• _RAW DATA_
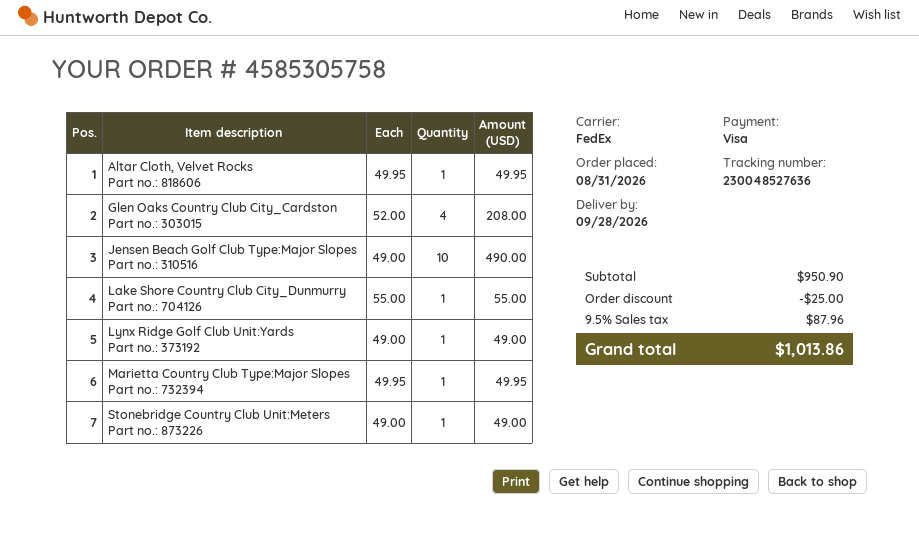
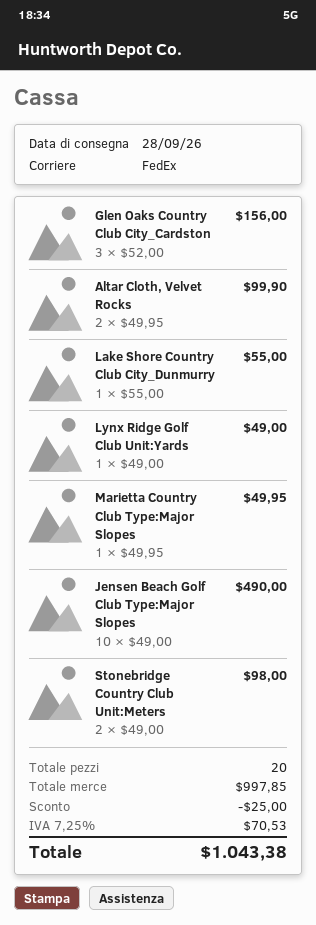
Altar Cloth, Velvet Rocks: 1 x 49.95 = 49.95 -> 2 x 49.95 = 99.90
Glen Oaks Country Club City_Cardston: 4 x 52.00 = 208.00 -> 3 x 52.00 = 156.00
Stonebridge Country Club Unit:Meters: 1 x 49.00 = 49.00 -> 2 x 49.00 = 98.00
subtotal: 950.90 -> 997.85
tax: 9.5% = 87.96 -> 7.25% = 70.53
total: 1013.86 -> 1043.38

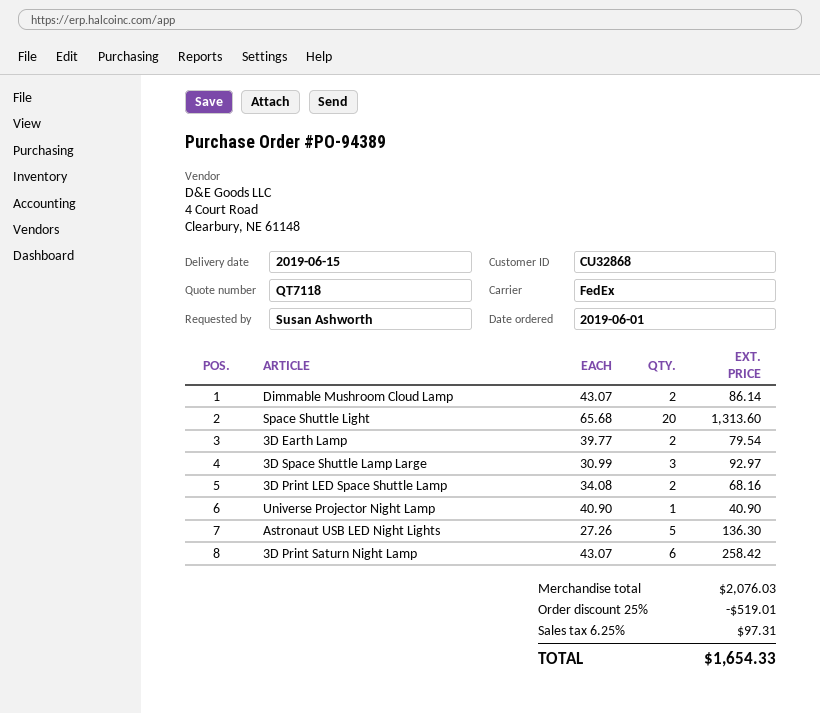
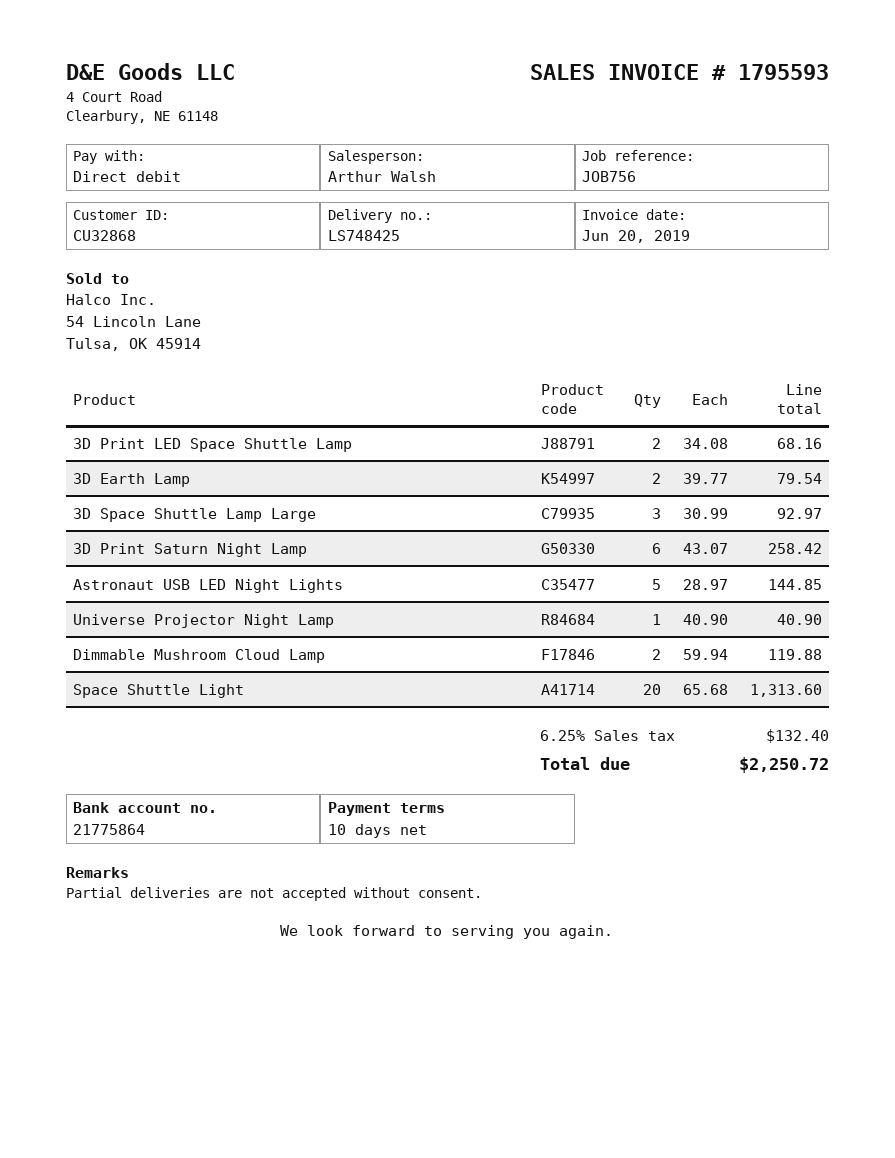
Dimmable Mushroom Cloud Lamp: 2 x 43.07 = 86.14 -> 2 x 59.94 = 119.88
Astronaut USB LED Night Lights: 5 x 27.26 = 136.30 -> 5 x 28.97 = 144.85
discount: 25% = 519.01 -> none
tax: 6.25% = 97.31 -> 6.25% = 132.40
total: 1654.33 -> 2250.72

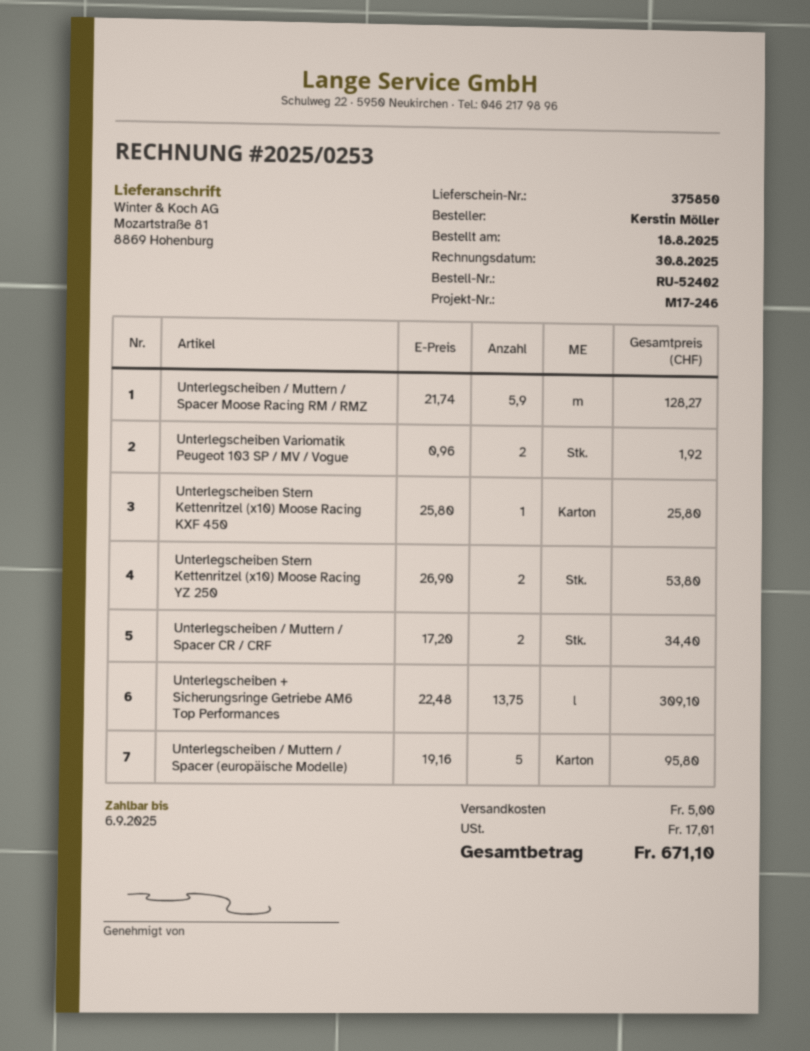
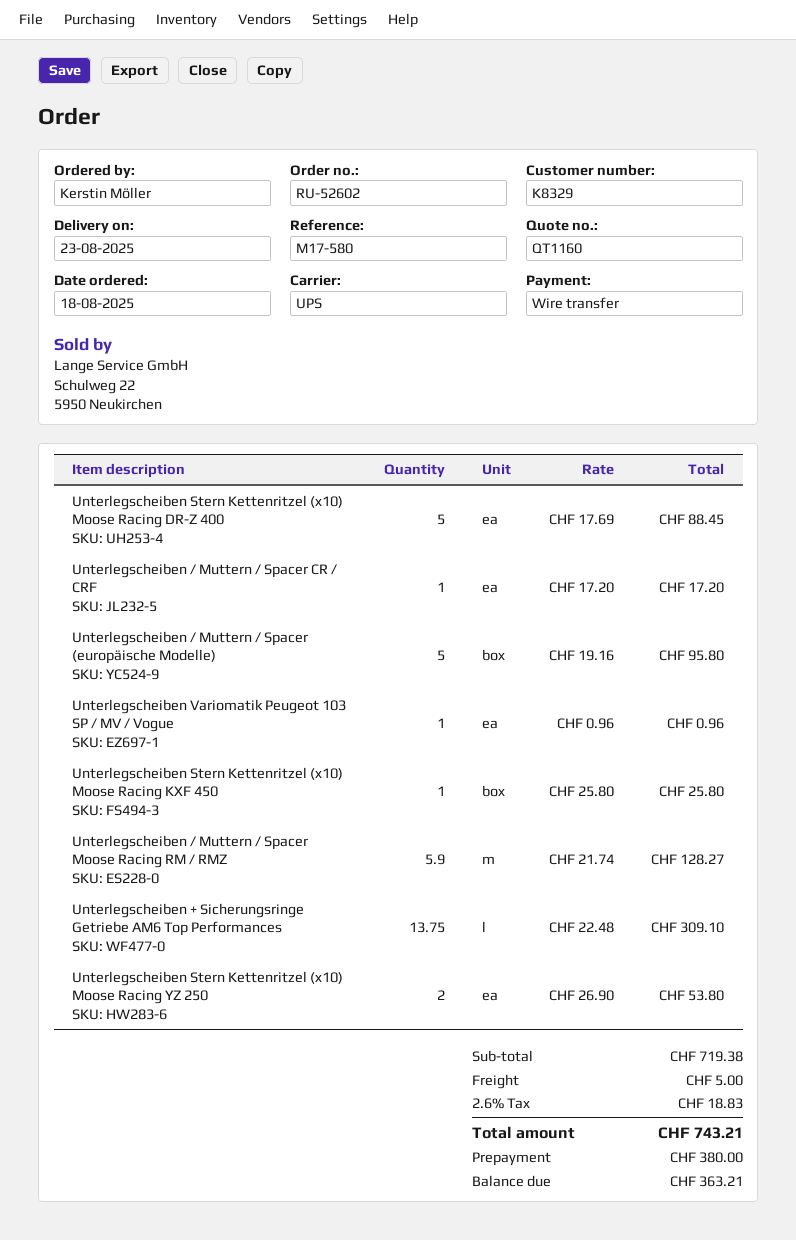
order number: RU-52402 -> RU-52602
reference: M17-246 -> M17-580
Unterlegscheiben Variomatik Peugeot 103 SP / MV / Vogue: 2 x 0.96 = 1.92 -> 1 x 0.96 = 0.96
Unterlegscheiben / Muttern / Spacer CR / CRF: 2 x 17.20 = 34.40 -> 1 x 17.20 = 17.20
Unterlegscheiben Stern Kettenritzel (x10) Moose Racing DR-Z 400: none -> 5 x 17.69 = 88.45
tax: 17.01 -> 18.83
total: 671.10 -> 743.21

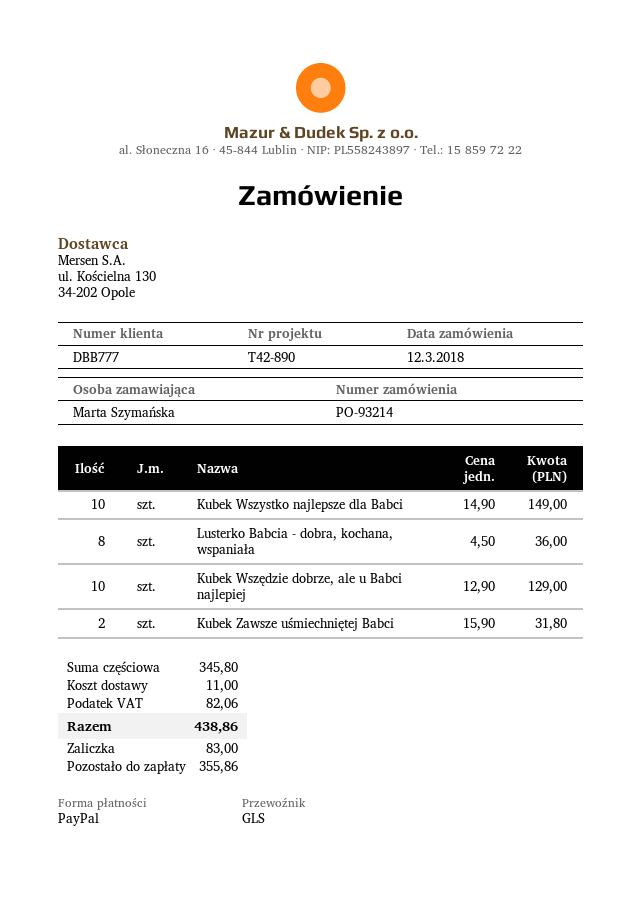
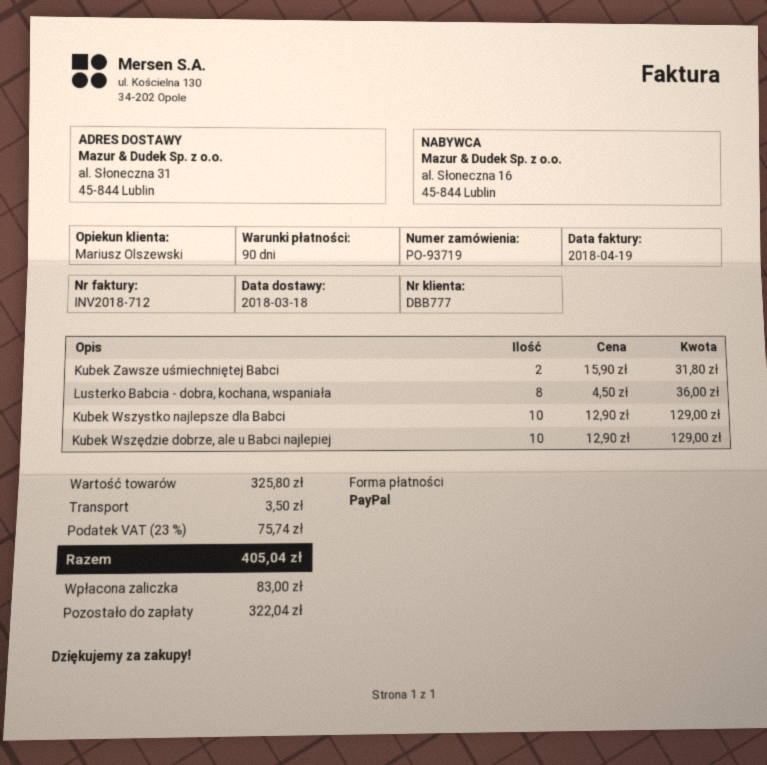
order number: PO-93214 -> PO-93719
Kubek Wszystko najlepsze dla Babci: 10 x 14.90 = 149.00 -> 10 x 12.90 = 129.00
subtotal: 345.80 -> 325.80
shipping: 11.00 -> 3.50
tax: 82.06 -> 75.74
total: 438.86 -> 405.04
balance: 355.86 -> 322.04

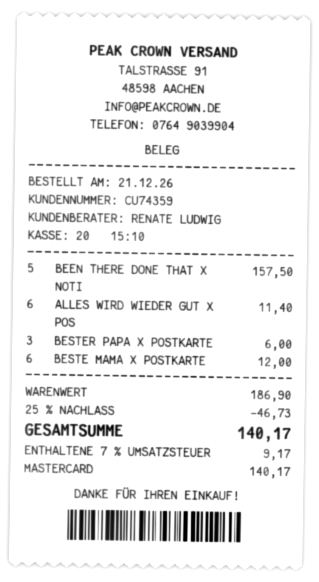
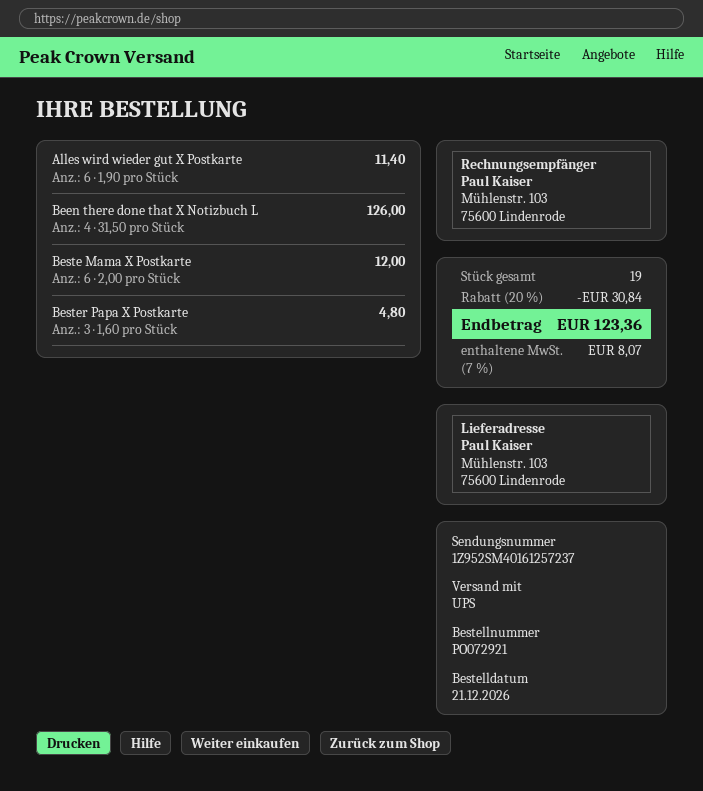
BEEN THERE DONE THAT X NOTI: 5 for 157.50 -> 4 for 126.00
BESTER PAPA X POSTKARTE: 3 for 6.00 -> 3 for 4.80
discount: 25% = 46.73 -> 20% = 30.84
tax: 7% = 9.17 -> 7% = 8.07
total: 140.17 -> 123.36

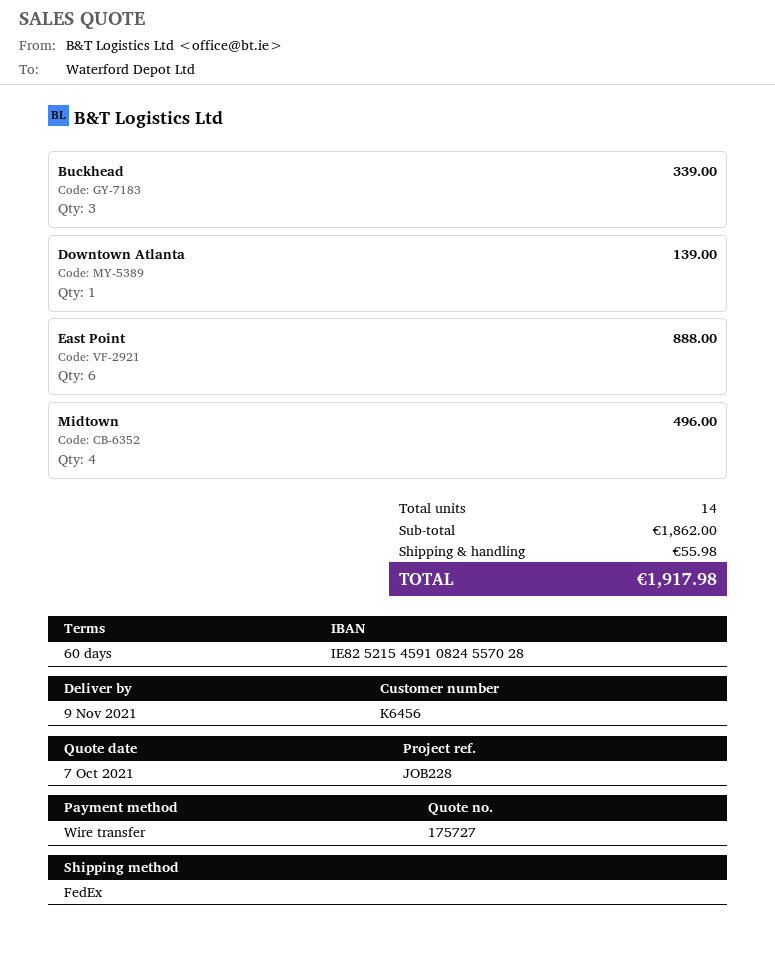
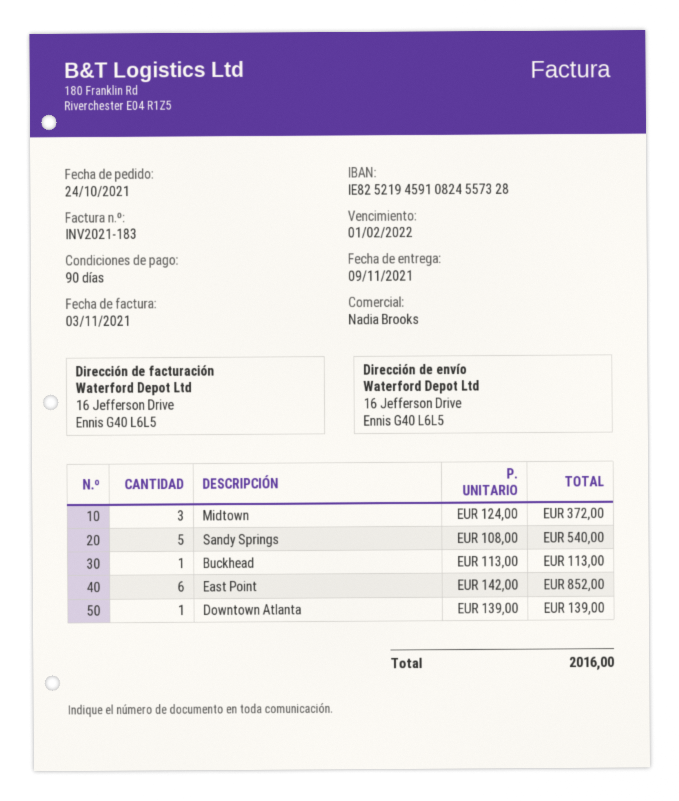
payment terms: 60 days -> 90 days
bank account: IE82521545910824557028 -> IE82521945910824557328
Buckhead: 3 for 339.00 -> 1 for 113.00
East Point: 6 for 888.00 -> 6 for 852.00
Midtown: 4 for 496.00 -> 3 for 372.00
Sandy Springs: none -> 5 for 540.00
shipping: 55.98 -> none
total: 1917.98 -> 2016.00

• _EXERCISE OBJECTIVE_
Leaving out the pictures, restate each line of the listing above verbatim, from the opening line to the line bearing "discount: 25% = 519.01 -> none", inclusive, and no more.

• _RESPONSE TO THE TASK_
Altar Cloth, Velvet Rocks: 1 x 49.95 = 49.95 -> 2 x 49.95 = 99.90
Glen Oaks Country Club City_Cardston: 4 x 52.00 = 208.00 -> 3 x 52.00 = 156.00
Stonebridge Country Club Unit:Meters: 1 x 49.00 = 49.00 -> 2 x 49.00 = 98.00
subtotal: 950.90 -> 997.85
tax: 9.5% = 87.96 -> 7.25% = 70.53
total: 1013.86 -> 1043.38

Dimmable Mushroom Cloud Lamp: 2 x 43.07 = 86.14 -> 2 x 59.94 = 119.88
Astronaut USB LED Night Lights: 5 x 27.26 = 136.30 -> 5 x 28.97 = 144.85
discount: 25% = 519.01 -> none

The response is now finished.